Ma poi Schillaci ha continuato a donare il suo corpo perché gli altri avessero corpi liberi, è rimasto uno di noi, ha pensato la sua vita facendo memoria della sua origine, l’ha pensata come un dono, perché le nuove generazioni avessero uno sguardo bello, perché i giovani potessero essere liberi, contro chi invece li vuole schiavi. Voglio ringraziarlo per questa sua grande opera, voluta, consapevole, stare nella strada con i giovani, perché potessero conoscere la via del bene e della libertà. Lo affidiamo alla misericordia di Dio. Gli diciamo addio, ci vedremo in Dio, nella pienezza vera della vita”. Nell’omelia dei funerali, monsignor Filippo Sarullo, parroco della cattedrale si è rivolto a Schillaci, prossimo alla partita dell’eternità: “Il Padre ti ha convocato per la partita del cuore, che non avrà mai fine, ti ha fatto entrare nella squadra più bella del mondo, che si chiama Paradiso”.

In chiesa erano presenti gli ex compagni, anche di nazionale, Gigi De Agostini e Beppe Bergomi (“È stato l’eroe di tutti noi, ci stava regalando un sogno ai Mondiali”), Gabriele Gravina e Antonio Matarrese, presidente ed ex presidente della Figc, il sindaco di Palermo Roberto Lagalla, l’assessore regionale Edy Tamajo a rappresentare il governatore Schifani, e una delegazione del Palermo calcio, guidata dal presidente Dario Mirri e da Francesco Di Mariano, attaccante rosanero e nipote di Schillaci. Il lungo addio al centravanti del quartiere Cep era iniziato questa mattina, proprio nelle strade del rione natale, dove ancora oggi vivono il padre Mimmo, e alcuni tra fratelli e cugini. Il corteo funebre, passato anche dalla chiesa di San Giovanni Apostolo e dal centro sportivo di Schillaci, il Ribolla, è stato salutato da una folla commossa, dove c’erano anche gli studenti dell’istituto comprensivo “Giuliana Saladino”.

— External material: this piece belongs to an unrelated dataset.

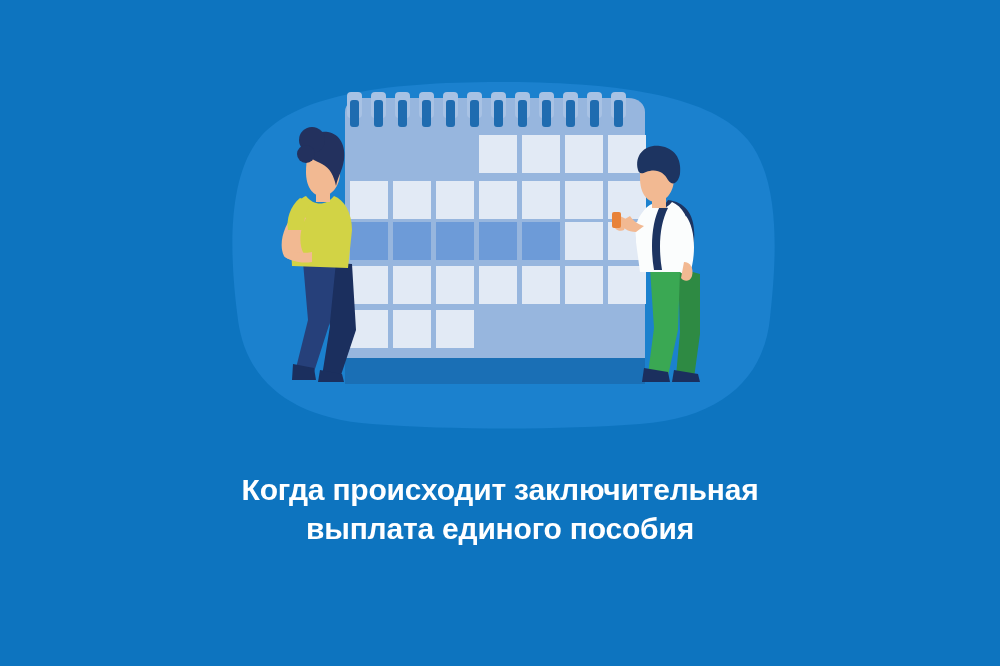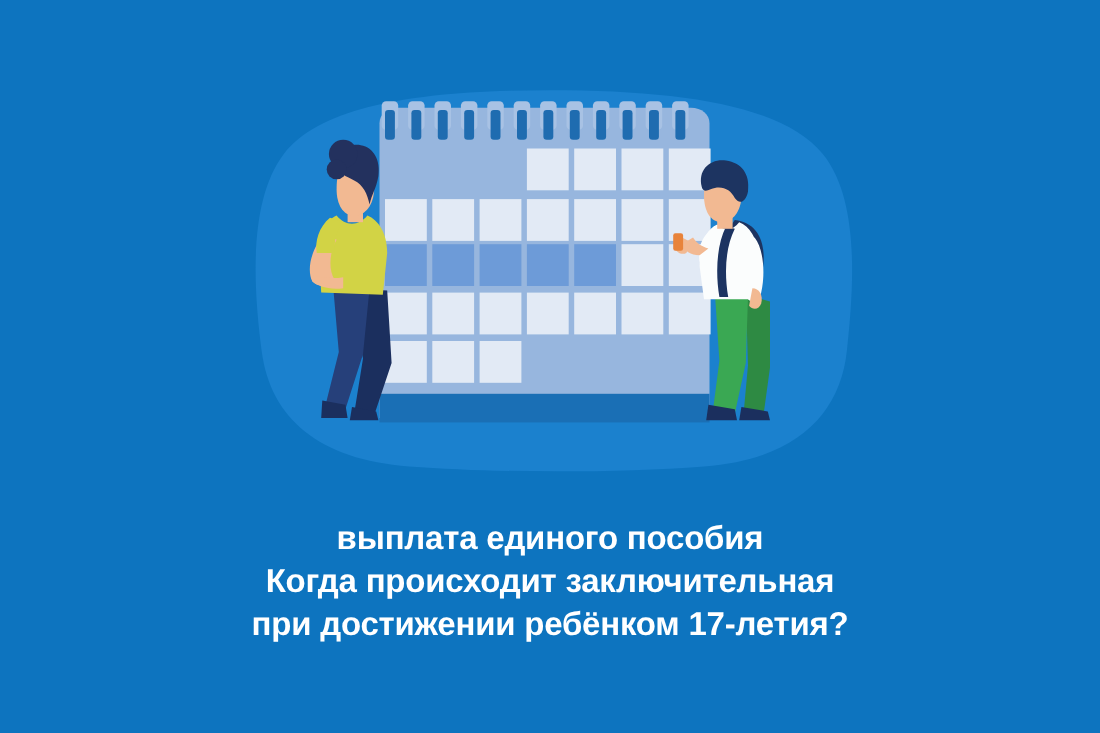"выплата единого пособия" span.caption-line { order: before "Когда происходит заключительная" -> after "Когда происходит заключительная" }
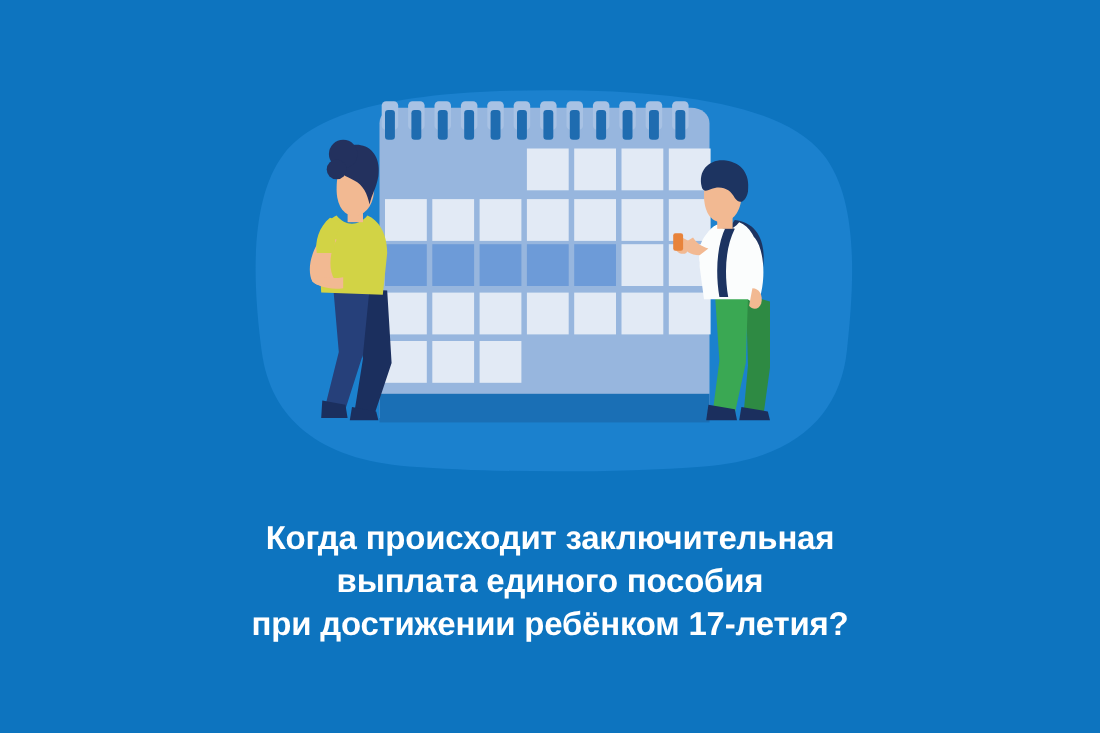"при достижении ребёнком 17-летия?" span.caption-line { html: <span>при достижении ребёнком 17-летия?</span> -> none }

Molti hanno pianto e intonato cori da stadio e “Notti magiche”, di Gianna Nannini ed Edoardo Bennato, la storica colonna sonora di Italia ’90. È la stessa commozione che ha attraversato in questi giorni la città e che ha emozionato la famiglia di Totò. L’ha ricordato anche la figlia Nicole, nata da una breve relazione di Schillaci, che finora era l’unica a essere rimasta in silenzio. “Resterà sempre nel mio cuore – le sue parole – ho visto quanto dolore ha provato. Mi manca tantissimo, ma almeno ha smesso di soffrire. Per me era una persona normale, certo di cui essere fieri, ma normale, molto gentile, umile e con un grande cuore”.